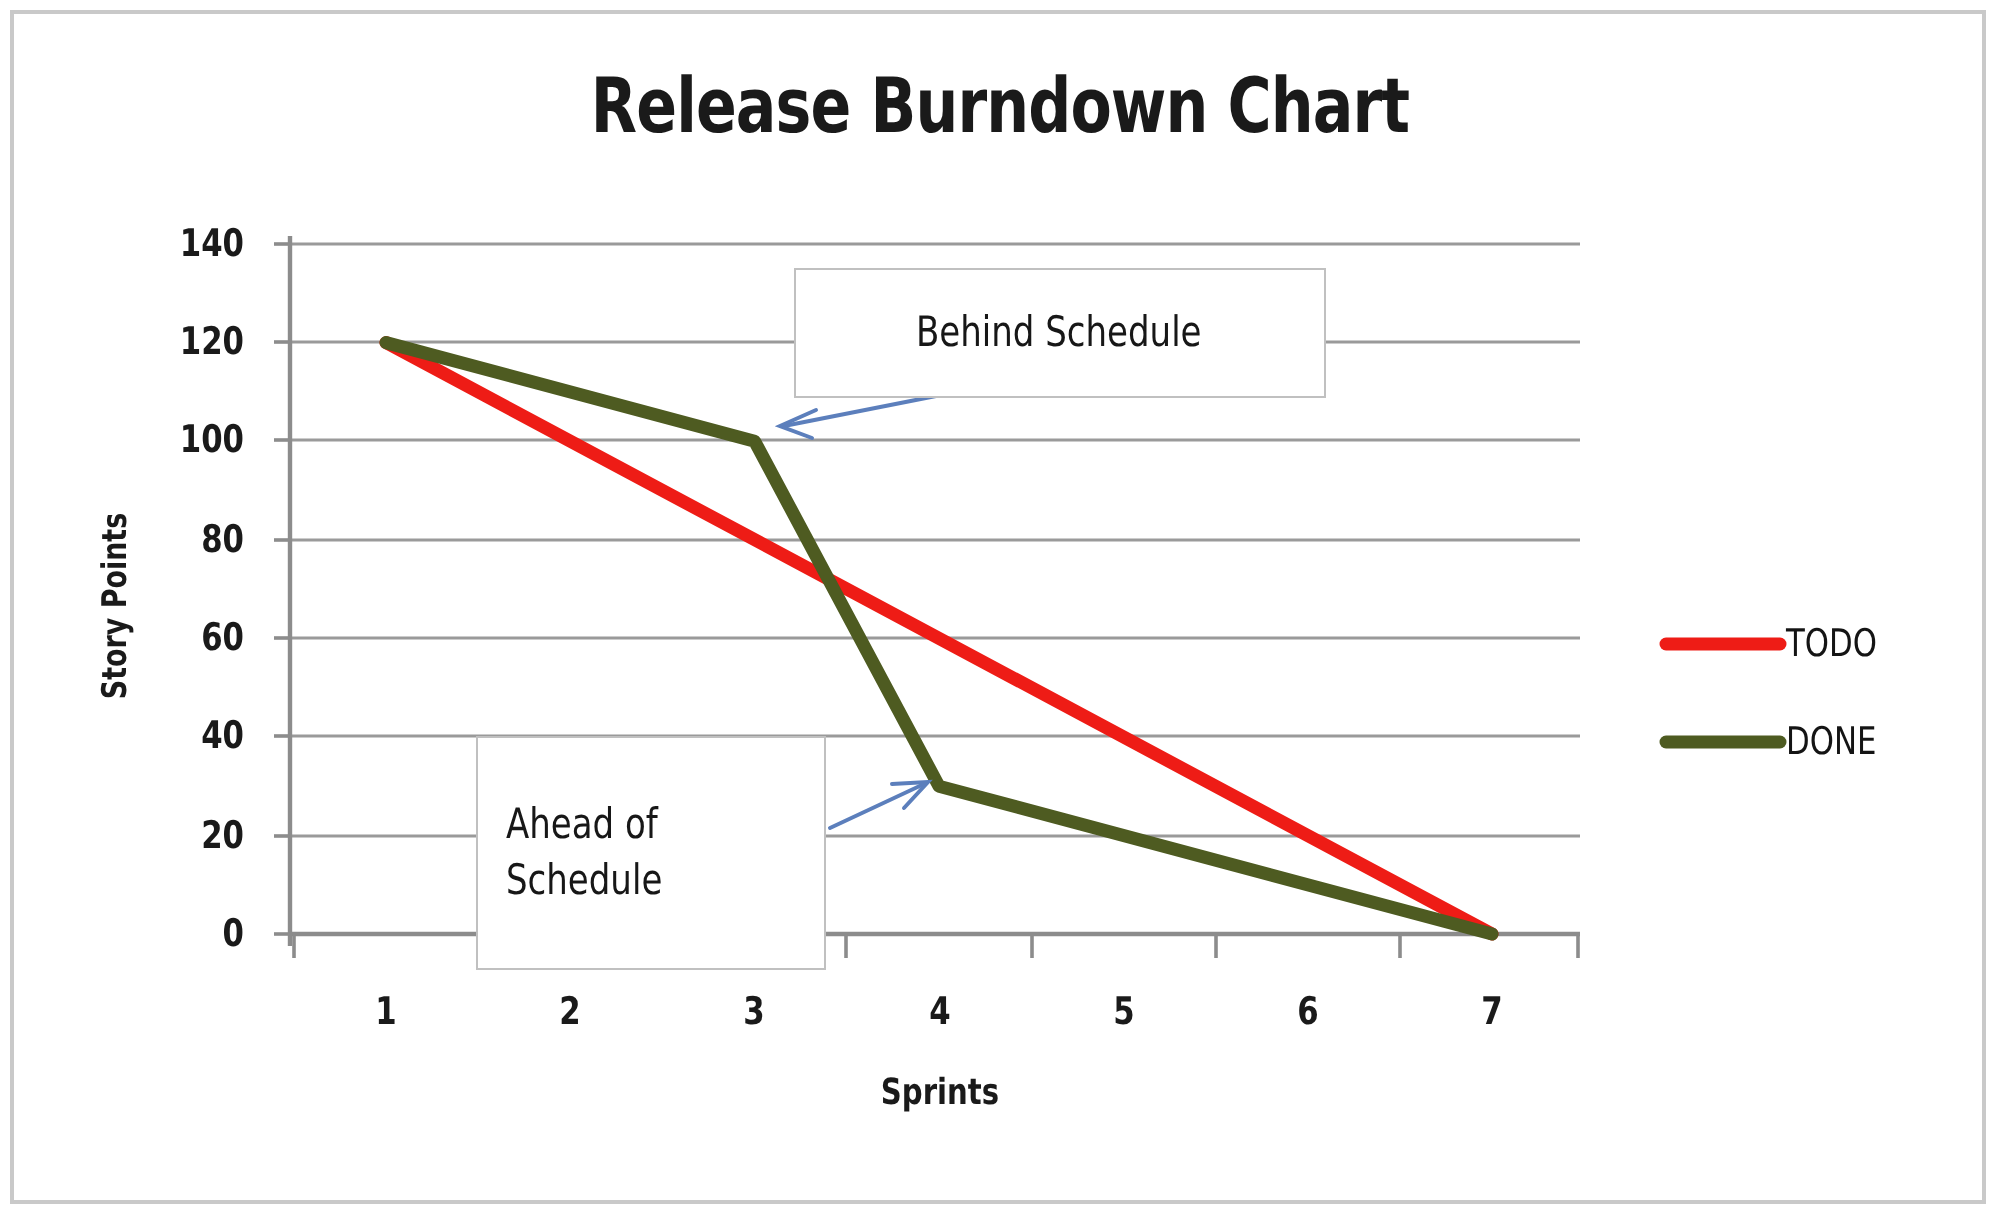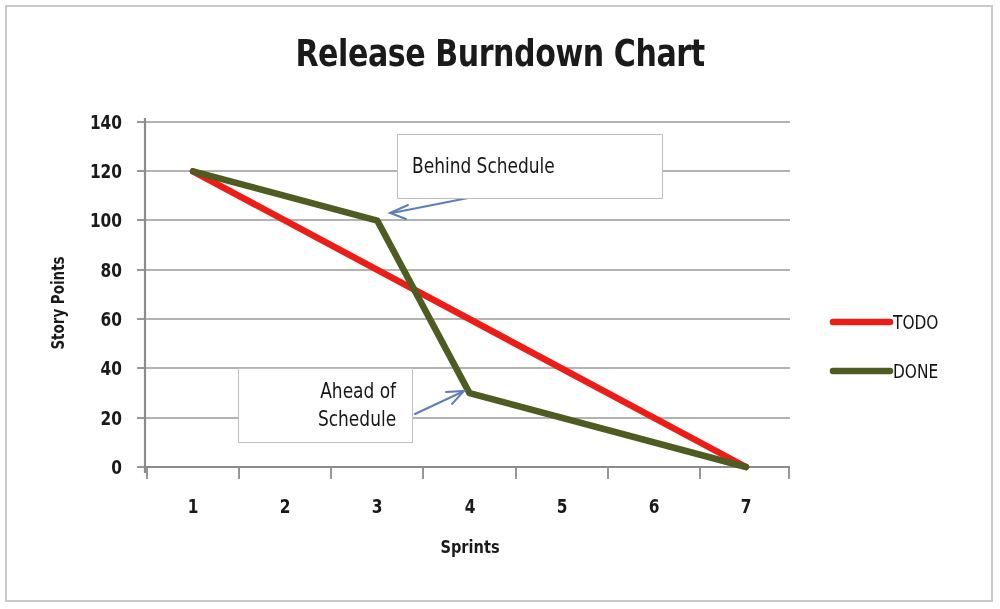--- a/index.html
+++ b/index.html
@@ -101,22 +101,22 @@
   }
   .callout span {
     font-size: 21px;
     color: #171717;
     line-height: 1.32;
     font-family: "DejaVu Sans Condensed", "Liberation Sans Narrow", "Liberation Sans", sans-serif;
     transform: scaleX(0.9);
     transform-origin: left center;
     white-space: nowrap;
   }
-  #callout-behind { left: 397px; top: 134px; width: 266px; height: 65px; }
-  #callout-ahead  { left: 238px; top: 368px; width: 175px; height: 75px; text-align: right; }
+  #callout-behind { left: 397px; top: 134px; width: 266px; height: 65px; align-items: center; }
+  #callout-ahead  { left: 238px; top: 368px; width: 175px; height: 117px; }
 </style>
 </head>
 <body>
 
 <div id="chart-frame"></div>
 
 <svg id="chart-canvas" viewBox="0 0 1000 609" xmlns="http://www.w3.org/2000/svg">
 
   <g stroke="#9a9a9a" stroke-width="1.6">
     <line x1="145" y1="122" x2="790" y2="122"></line>

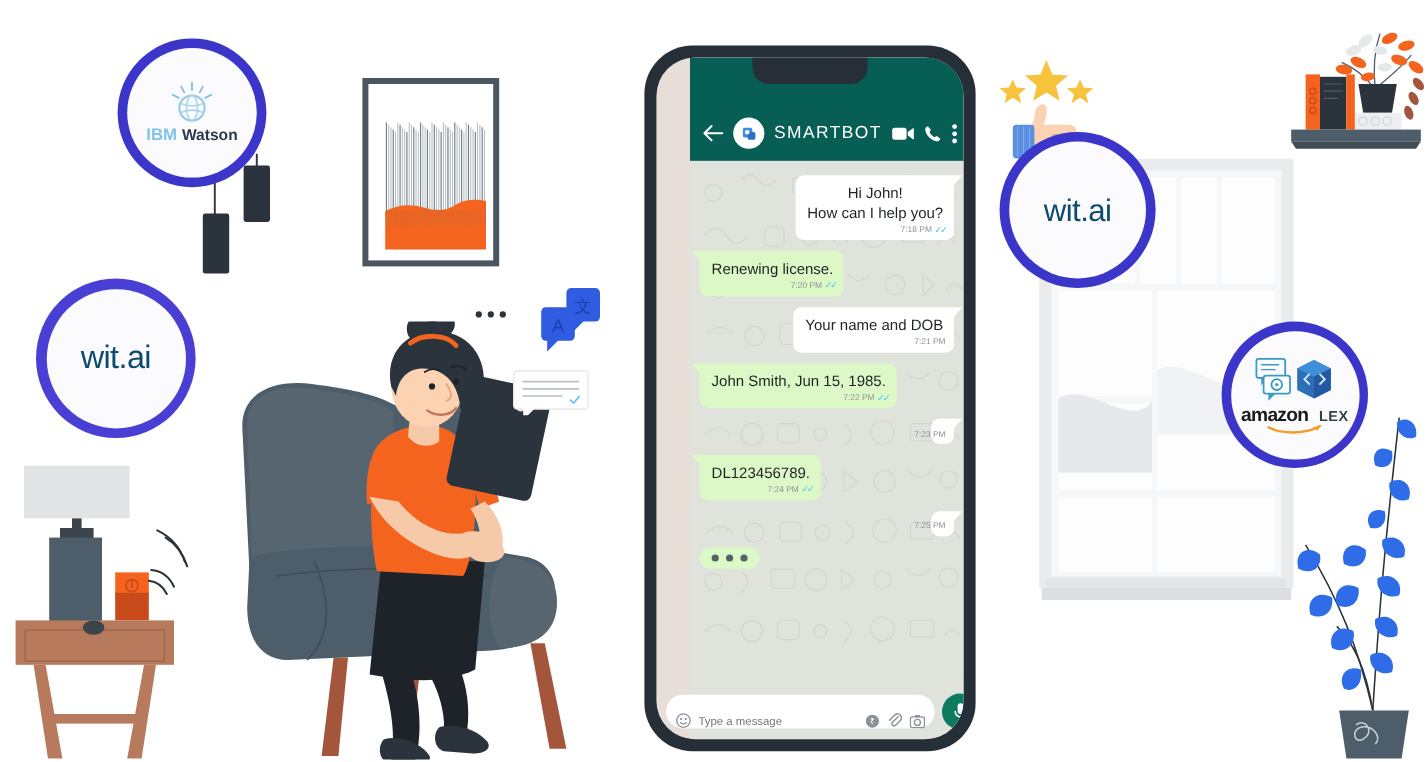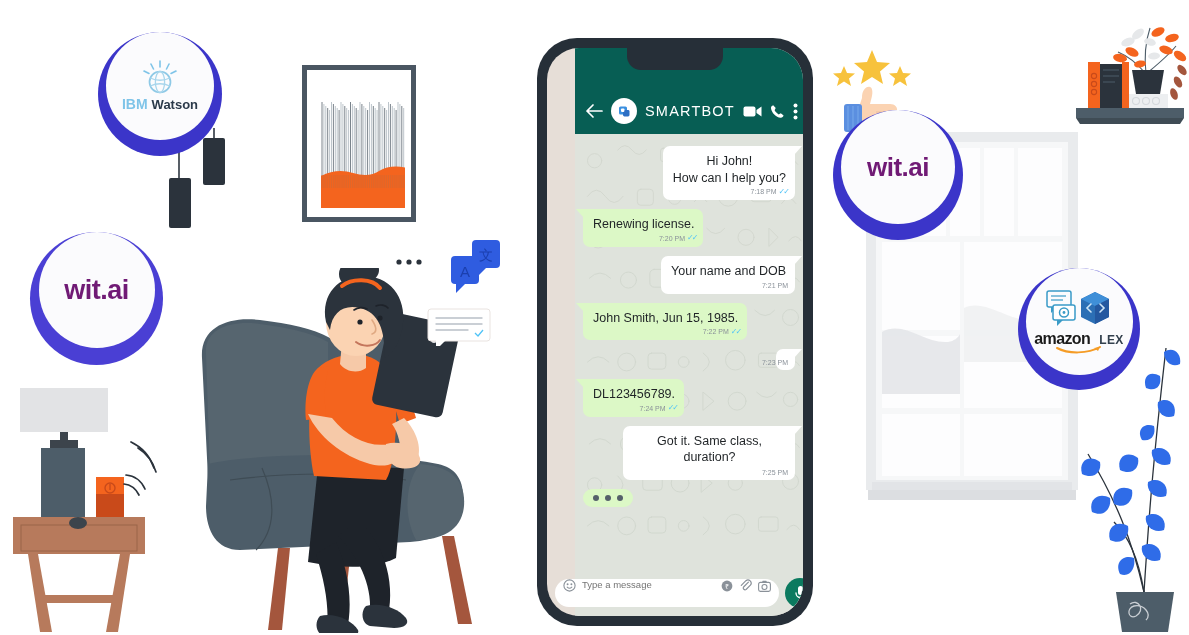--- a/index.html
+++ b/index.html
@@ -7,23 +7,23 @@
     width: 1189px; height: 635px;
     background: #ffffff;
     font-family: "Liberation Sans", sans-serif;
     overflow: hidden;
   }
   #scene { position: relative; width: 1189px; height: 635px; background:#fff; }
   .abs { position: absolute; }
 
   
   .badge { border-radius: 50%; background:#fbfbfd; display:flex; align-items:center; justify-content:center; }
-  .badge-ring { border-radius:50%; display:flex; align-items:flex-start; justify-content:center; }
-
-  .witai-text { font-weight: 700; letter-spacing:-0.5px; color:#701a75; font-family:"Liberation Sans", sans-serif; }
+  .badge-ring { border-radius:50%; display:flex; align-items:center; justify-content:center; }
+
+  .witai-text { font-weight: 400; letter-spacing:-0.5px; color:#0c4a6e; font-family:"Liberation Sans", sans-serif; }
 
   
   #phone { left:537px; top:38px; width:276px; height:588px; background:#262f38; border-radius:40px; padding:10px; }
   #phone-screen { position:relative; width:256px; height:568px; border-radius:32px; overflow:hidden; background:#e6ded7;padding-left:28px; }
   #notch { position:absolute; left:50%; transform:translateX(-50%); top:0; width:96px; height:22px; background:#262f38; border-bottom-left-radius:14px; border-bottom-right-radius:14px; z-index:6; }
   #wa-header { position:relative; height:86px; background:#075e54; display:flex; align-items:flex-end; padding:0 10px 10px 10px; z-index:5; }
   #wa-header-row { display:flex; align-items:center; width:100%; gap:8px; }
   .hdr-icon { color:#fff; display:flex; align-items:center; }
   #bot-avatar { width:26px; height:26px; border-radius:50%; background:#fff; display:flex; align-items:center; justify-content:center; flex:0 0 auto;}
   #bot-title { color:#fff; font-size:14.5px; letter-spacing:1.2px; flex:1; white-space:nowrap; }
@@ -40,21 +40,21 @@
   .bubble.out { background:#dcf8c6; border-radius:0 7px 7px 7px; }
   .bubble.in::after { content:""; position:absolute; right:-7px; top:0; border-style:solid; border-width:0 0 9px 8px; border-color:transparent transparent transparent #ffffff; }
   .bubble.out::after { content:""; position:absolute; left:-7px; top:0; border-style:solid; border-width:0 8px 9px 0; border-color:transparent #dcf8c6 transparent transparent; }
   .meta { position:absolute; right:7px; bottom:3px; font-size:7px; color:#8a9199; display:flex; align-items:center; gap:2px; white-space:nowrap; }
   .ticks { color:#4fc3f7; font-size:8px; letter-spacing:-2px; }
   #typing { align-self:flex-start; background:#dcf8c6; border-radius:12px; padding:6px 10px; display:flex; gap:6px; }
   #typing i { width:6px; height:6px; border-radius:50%; background:#55606a; display:block; }
 
   
   #input-dock { position:absolute; left:0; right:0; bottom:8px; z-index:3; display:flex; align-items:center; gap:6px; padding:0 8px; }
-  #input-pill { flex:1; height:28px; background:#fff; border-radius:16px; display:flex; align-items:flex-start; gap:6px; padding:0 8px; }
+  #input-pill { flex:1; height:28px; background:#fff; border-radius:16px; display:flex; align-items:flex-end; gap:6px; padding:0 8px; }
   #msg-input { flex:1; border:none; outline:none; font-size:9.5px; color:#9aa0a6; font-family:"Liberation Sans", sans-serif; background:transparent; }
   .in-icon { width:13px; height:13px; display:flex; align-items:center; justify-content:center; flex:0 0 auto; }
   #mic-btn { width:30px; height:30px; border-radius:50%; background:#0b7a5f; display:flex; align-items:center; justify-content:center; flex:0 0 auto; }
 
   
   #frame { left:302px; top:65px; width:114px; height:157px; background:#fff; border:5px solid #4a5662; }
   #frame-inner { position:absolute; inset:6px; background:#fff; overflow:hidden; }
 </style>
 </head>
 <body>
@@ -497,21 +497,20 @@
               <div class="bubble out">
                 <div>DL123456789.</div>
                 <span class="meta">
                   <span>7:24 PM</span>
                   <span class="ticks">✓✓</span>
                 </span>
               </div>
             </div>
             <div class="row in">
               <div class="bubble in">
-                <div>Got it. Same class, duration?</div>
                 <span class="meta">
                   <span>7:25 PM</span>
                 </span>
               </div>
             </div>
             <div id="typing">
               <i></i>
               <i></i>
               <i></i>
             </div>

Your goal: Could you please write out the entries exactly as they are, with every picture left out?

Written response:
--- a/index.html
+++ b/index.html
@@ -101,22 +101,22 @@
   }
   .callout span {
     font-size: 21px;
     color: #171717;
     line-height: 1.32;
     font-family: "DejaVu Sans Condensed", "Liberation Sans Narrow", "Liberation Sans", sans-serif;
     transform: scaleX(0.9);
     transform-origin: left center;
     white-space: nowrap;
   }
-  #callout-behind { left: 397px; top: 134px; width: 266px; height: 65px; }
-  #callout-ahead  { left: 238px; top: 368px; width: 175px; height: 75px; text-align: right; }
+  #callout-behind { left: 397px; top: 134px; width: 266px; height: 65px; align-items: center; }
+  #callout-ahead  { left: 238px; top: 368px; width: 175px; height: 117px; }
 </style>
 </head>
 <body>
 
 <div id="chart-frame"></div>
 
 <svg id="chart-canvas" viewBox="0 0 1000 609" xmlns="http://www.w3.org/2000/svg">
 
   <g stroke="#9a9a9a" stroke-width="1.6">
     <line x1="145" y1="122" x2="790" y2="122"></line>

--- a/index.html
+++ b/index.html
@@ -7,23 +7,23 @@
     width: 1189px; height: 635px;
     background: #ffffff;
     font-family: "Liberation Sans", sans-serif;
     overflow: hidden;
   }
   #scene { position: relative; width: 1189px; height: 635px; background:#fff; }
   .abs { position: absolute; }
 
   
   .badge { border-radius: 50%; background:#fbfbfd; display:flex; align-items:center; justify-content:center; }
-  .badge-ring { border-radius:50%; display:flex; align-items:flex-start; justify-content:center; }
-
-  .witai-text { font-weight: 700; letter-spacing:-0.5px; color:#701a75; font-family:"Liberation Sans", sans-serif; }
+  .badge-ring { border-radius:50%; display:flex; align-items:center; justify-content:center; }
+
+  .witai-text { font-weight: 400; letter-spacing:-0.5px; color:#0c4a6e; font-family:"Liberation Sans", sans-serif; }
 
   
   #phone { left:537px; top:38px; width:276px; height:588px; background:#262f38; border-radius:40px; padding:10px; }
   #phone-screen { position:relative; width:256px; height:568px; border-radius:32px; overflow:hidden; background:#e6ded7;padding-left:28px; }
   #notch { position:absolute; left:50%; transform:translateX(-50%); top:0; width:96px; height:22px; background:#262f38; border-bottom-left-radius:14px; border-bottom-right-radius:14px; z-index:6; }
   #wa-header { position:relative; height:86px; background:#075e54; display:flex; align-items:flex-end; padding:0 10px 10px 10px; z-index:5; }
   #wa-header-row { display:flex; align-items:center; width:100%; gap:8px; }
   .hdr-icon { color:#fff; display:flex; align-items:center; }
   #bot-avatar { width:26px; height:26px; border-radius:50%; background:#fff; display:flex; align-items:center; justify-content:center; flex:0 0 auto;}
   #bot-title { color:#fff; font-size:14.5px; letter-spacing:1.2px; flex:1; white-space:nowrap; }
@@ -40,21 +40,21 @@
   .bubble.out { background:#dcf8c6; border-radius:0 7px 7px 7px; }
   .bubble.in::after { content:""; position:absolute; right:-7px; top:0; border-style:solid; border-width:0 0 9px 8px; border-color:transparent transparent transparent #ffffff; }
   .bubble.out::after { content:""; position:absolute; left:-7px; top:0; border-style:solid; border-width:0 8px 9px 0; border-color:transparent #dcf8c6 transparent transparent; }
   .meta { position:absolute; right:7px; bottom:3px; font-size:7px; color:#8a9199; display:flex; align-items:center; gap:2px; white-space:nowrap; }
   .ticks { color:#4fc3f7; font-size:8px; letter-spacing:-2px; }
   #typing { align-self:flex-start; background:#dcf8c6; border-radius:12px; padding:6px 10px; display:flex; gap:6px; }
   #typing i { width:6px; height:6px; border-radius:50%; background:#55606a; display:block; }
 
   
   #input-dock { position:absolute; left:0; right:0; bottom:8px; z-index:3; display:flex; align-items:center; gap:6px; padding:0 8px; }
-  #input-pill { flex:1; height:28px; background:#fff; border-radius:16px; display:flex; align-items:flex-start; gap:6px; padding:0 8px; }
+  #input-pill { flex:1; height:28px; background:#fff; border-radius:16px; display:flex; align-items:flex-end; gap:6px; padding:0 8px; }
   #msg-input { flex:1; border:none; outline:none; font-size:9.5px; color:#9aa0a6; font-family:"Liberation Sans", sans-serif; background:transparent; }
   .in-icon { width:13px; height:13px; display:flex; align-items:center; justify-content:center; flex:0 0 auto; }
   #mic-btn { width:30px; height:30px; border-radius:50%; background:#0b7a5f; display:flex; align-items:center; justify-content:center; flex:0 0 auto; }
 
   
   #frame { left:302px; top:65px; width:114px; height:157px; background:#fff; border:5px solid #4a5662; }
   #frame-inner { position:absolute; inset:6px; background:#fff; overflow:hidden; }
 </style>
 </head>
 <body>
@@ -497,21 +497,20 @@
               <div class="bubble out">
                 <div>DL123456789.</div>
                 <span class="meta">
                   <span>7:24 PM</span>
                   <span class="ticks">✓✓</span>
                 </span>
               </div>
             </div>
             <div class="row in">
               <div class="bubble in">
-                <div>Got it. Same class, duration?</div>
                 <span class="meta">
                   <span>7:25 PM</span>
                 </span>
               </div>
             </div>
             <div id="typing">
               <i></i>
               <i></i>
               <i></i>
             </div>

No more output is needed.